- **Exercise data**
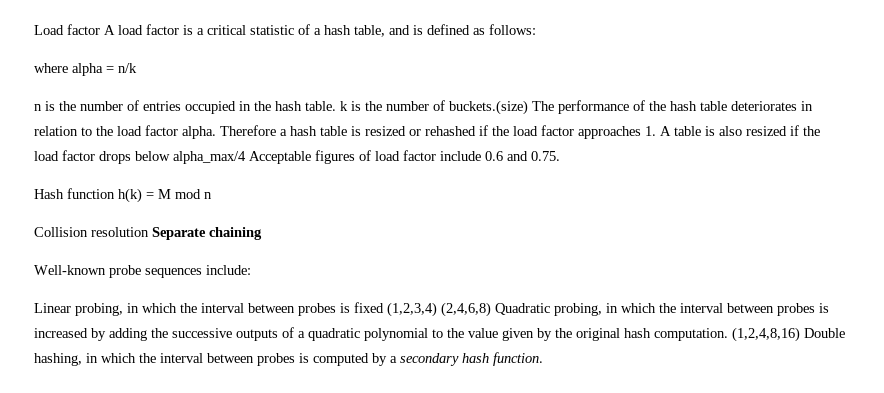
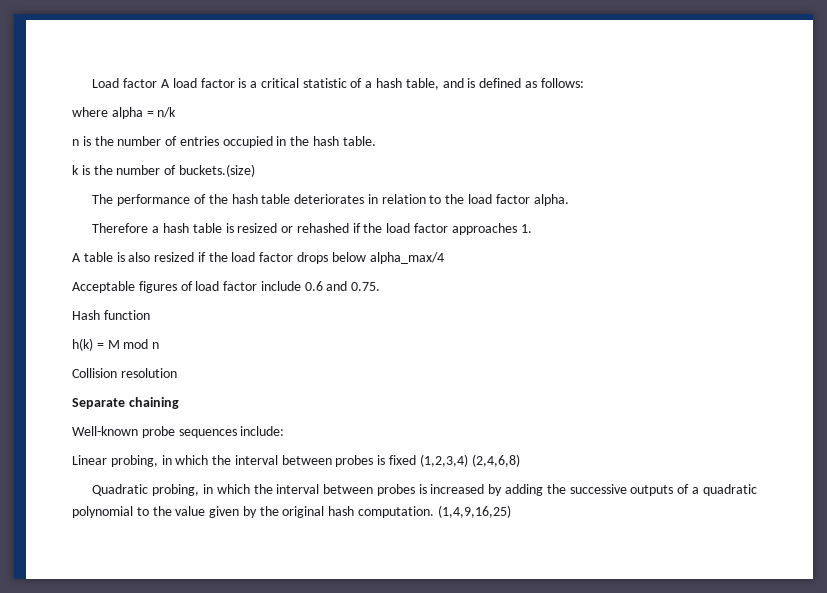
- n is the number of entries occupied in the hash table. k is the number of buckets.(size) The performance of the hash table deteriorates in relation to the load factor alpha. Therefore a hash table is resized or rehashed if the load factor approaches 1. A table is also resized if the load factor drops below alpha_max/4 Acceptable figures of load factor include 0.6 and 0.75.
+ n is the number of entries occupied in the hash table.
+ k is the number of buckets.(size)
+ The performance of the hash table deteriorates in relation to the load factor alpha.
+ Therefore a hash table is resized or rehashed if the load factor approaches 1.
+ A table is also resized if the load factor drops below alpha_max/4
+ Acceptable figures of load factor include 0.6 and 0.75.
- Hash function h(k) = M mod n
+ Hash function
+ h(k) = M mod n
- Collision resolution Separate chaining
+ Collision resolution
+ Separate chaining
- Linear probing, in which the interval between probes is fixed (1,2,3,4) (2,4,6,8) Quadratic probing, in which the interval between probes is increased by adding the successive outputs of a quadratic polynomial to the value given by the original hash computation.
+ Linear probing, in which the interval between probes is fixed (1,2,3,4) (2,4,6,8)
+ Quadratic probing, in which the interval between probes is increased by adding the successive outputs of a quadratic polynomial to the value given by the original hash computation.
- (1,2,4,8,16) Double hashing, in which the interval between probes is computed by a secondary hash function.
+ (1,4,9,16,25)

- **Exercise brief**
Search the entries above for "factor". Show every line that has it.

- **Solved exercise**
- n is the number of entries occupied in the hash table. k is the number of buckets.(size) The performance of the hash table deteriorates in relation to the load factor alpha. Therefore a hash table is resized or rehashed if the load factor approaches 1. A table is also resized if the load factor drops below alpha_max/4 Acceptable figures of load factor include 0.6 and 0.75.
+ The performance of the hash table deteriorates in relation to the load factor alpha.
+ Therefore a hash table is resized or rehashed if the load factor approaches 1.
+ A table is also resized if the load factor drops below alpha_max/4
+ Acceptable figures of load factor include 0.6 and 0.75.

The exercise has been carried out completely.